Surely director Sam Pinkleton has a good reason for this discrepancy, although I couldn’t tell you what it is. Best known as a choreographer (for The Great Comet and Significant Other), Pinkleton’s staging is sharp and specific in every moment, lulling us into the assumption that we know the rules of this play, only to blindside us with one of Skylar Fox’s jaw-dropping illusions. Cha See’s aggressive lighting and Lee Kinney’s sound design (which actually makes us worry we’re having a stroke) also help to create a world that is profoundly disorienting. 

The costumes (by Alicia Austin and Michael Krass) offer the potential for some backstory for those who desire it: One can practically smell the rent-controlled apartment in Lavin’s purple velour tracksuit and teased hair (by Tommy Kurzman). The central feature of the set (by the design collective dots) resembles the steam room at an expensive gym, a choice that emphasizes one small section of Isaac’s journey (when he’s taking a shower) at the expense of all others. Pinkleton and the actors easily sell the other locations, but we wonder why the shower, with its slate gray tiles, is ever-present. Could it be that everything we’re witnessing is the hallucination of a man who has collapsed in his bathroom and has yet to regain consciousness? I suppose that depends on whether you’re a body-half-sick or body-half-well kind of person. 

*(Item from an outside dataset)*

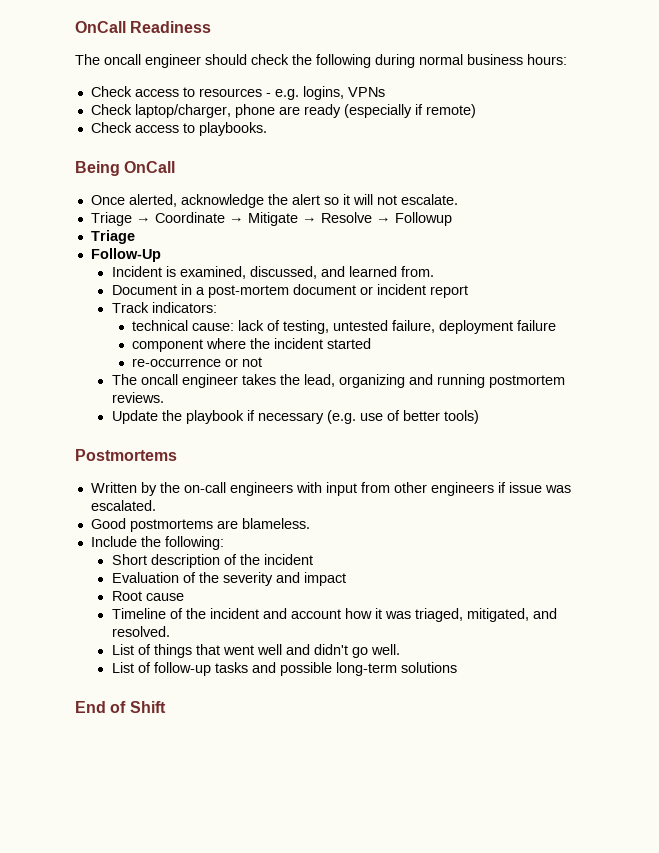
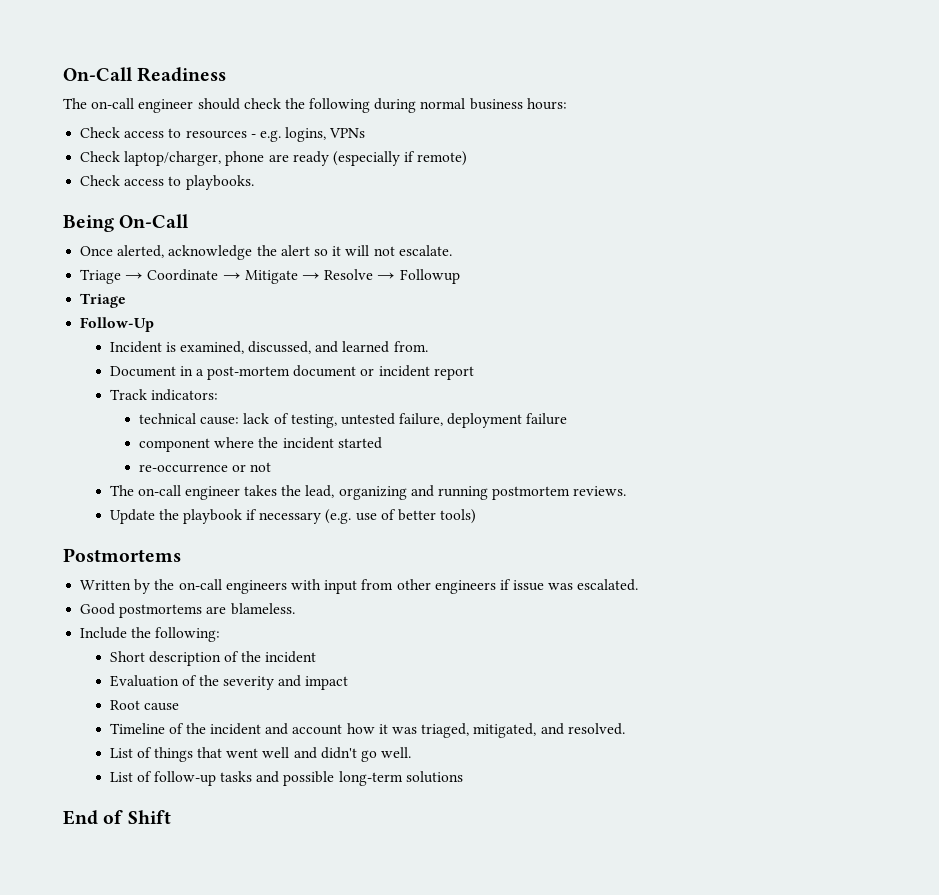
[75,21,126,33] OnCall -> [63,67,133,81] On-Call
[104,54,141,65] oncall -> [91,98,135,109] on-call
[124,161,176,173] OnCall -> [119,214,190,228] On-Call
[140,374,178,385] oncall -> [137,485,181,496] on-call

While much of You Will Get Sick hovers in a cloud of ambiguity, Diaz is crystal clear about his attitude toward illness, which is similar to that of Susan Sontag: “I got sick,” Isaac says late in the play, a broad smile on his face, as if the weight of the world has been lifted off his shoulders through this simple omission. “You got sick,” Sanchez responds, “that’s all.” And yes. That is all.

Diaz, who wrote You Will Get Sick before the Covid pandemic, seems to be responding to the very American notion that the ill are somehow responsible for their condition, an idea that reached the pinnacle of cruelty during the AIDS crisis and was still quite salient in the Covid years. Those who never contracted the virus began to see themselves as something akin to the Protestant “elect,” saved by amazing grace and their rigorous adherence to mask and vaccination policies (surely Omicron let a lot of these people know they were going straight to hell). 

Diaz also has something to say about the gig economy, which allowed so many of the elect to stay home while essential workers risked illness to deliver their food and packages. In its own roundabout way, this surreal new comedy might also be the most searingly astute drama of the Covid era.